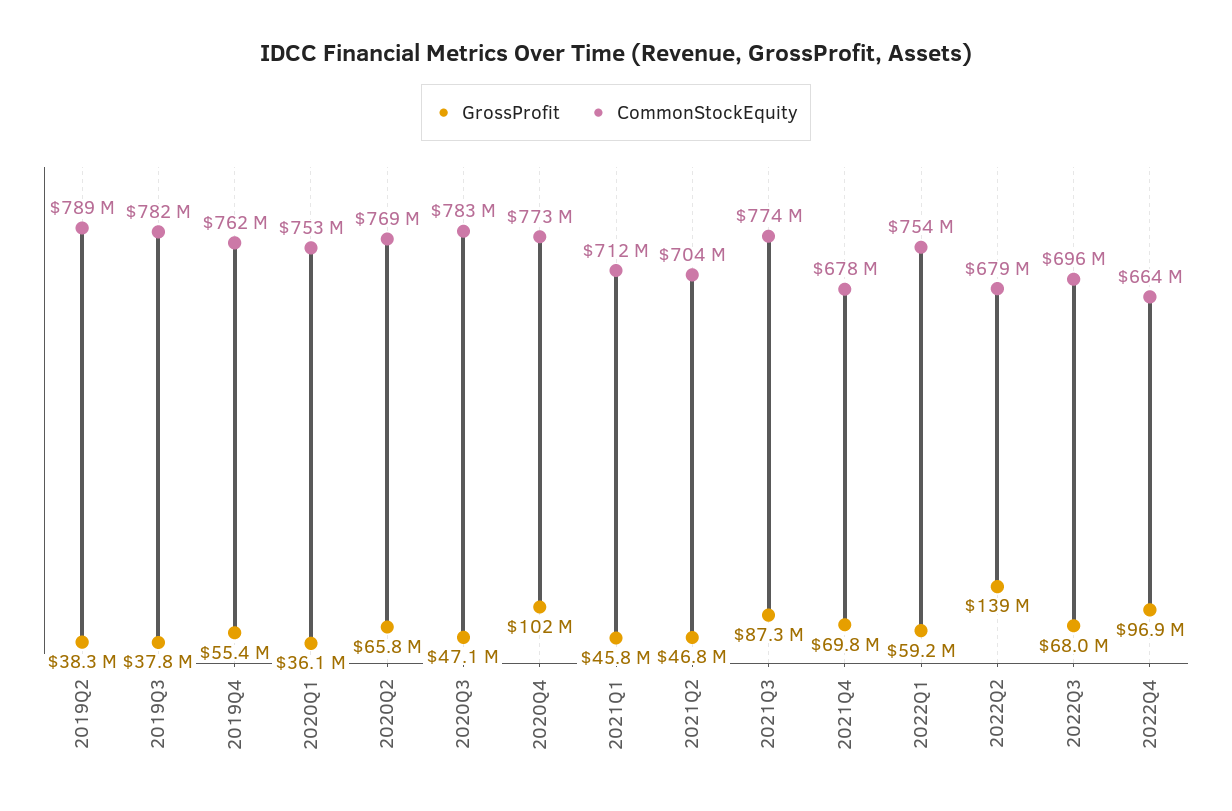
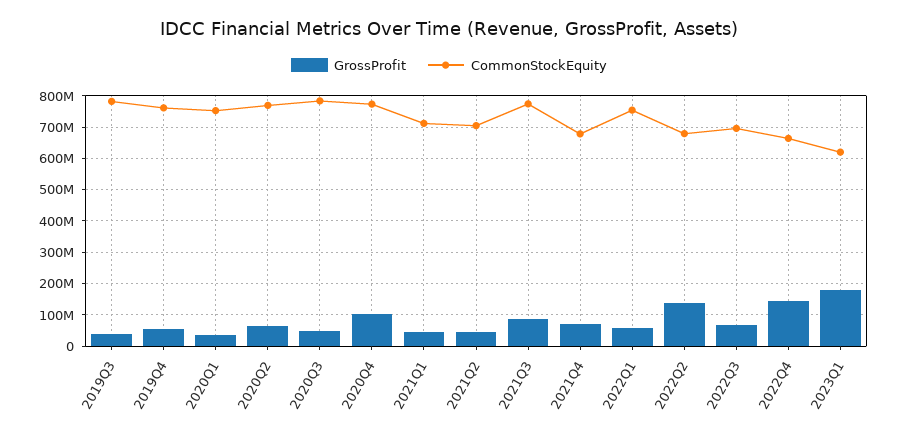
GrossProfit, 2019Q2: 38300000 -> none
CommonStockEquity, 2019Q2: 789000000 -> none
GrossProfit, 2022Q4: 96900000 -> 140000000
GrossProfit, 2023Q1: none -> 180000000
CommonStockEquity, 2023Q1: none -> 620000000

______

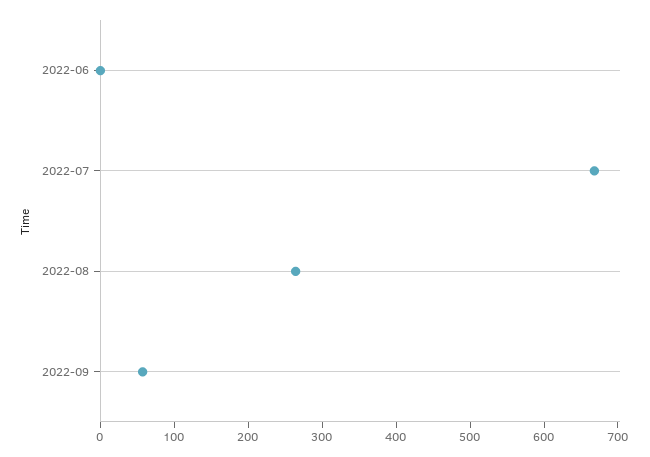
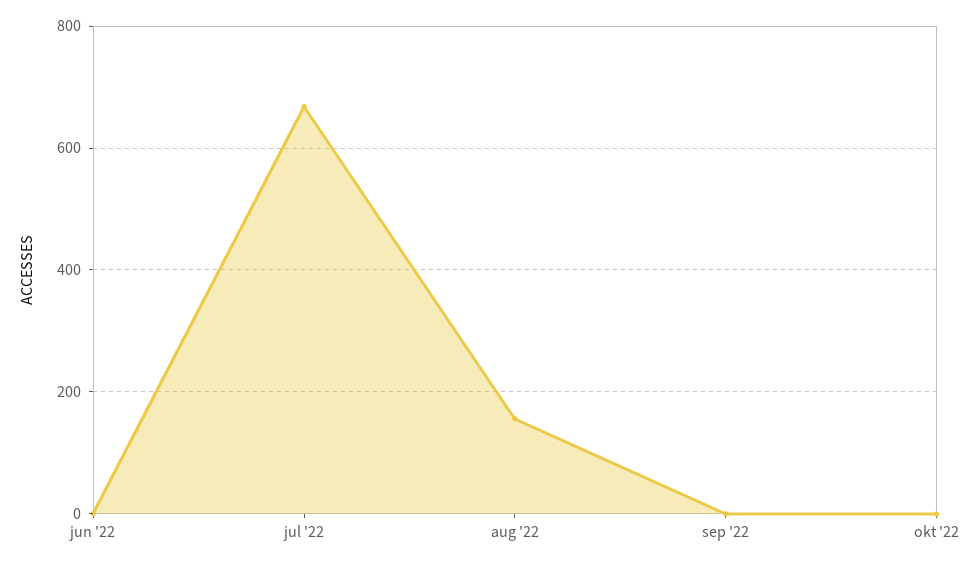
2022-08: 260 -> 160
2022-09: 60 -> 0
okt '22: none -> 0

______

EXERCISE PROMPT => Above this task is a listing. Restate, word for word and with nothing added, the lines from the one with "GrossProfit, 2022Q4: 96900000 -> 140000000" through the one with "CommonStockEquity, 2023Q1: none -> 620000000".

SOLUTION TO THE PROBLEM =>
GrossProfit, 2022Q4: 96900000 -> 140000000
GrossProfit, 2023Q1: none -> 180000000
CommonStockEquity, 2023Q1: none -> 620000000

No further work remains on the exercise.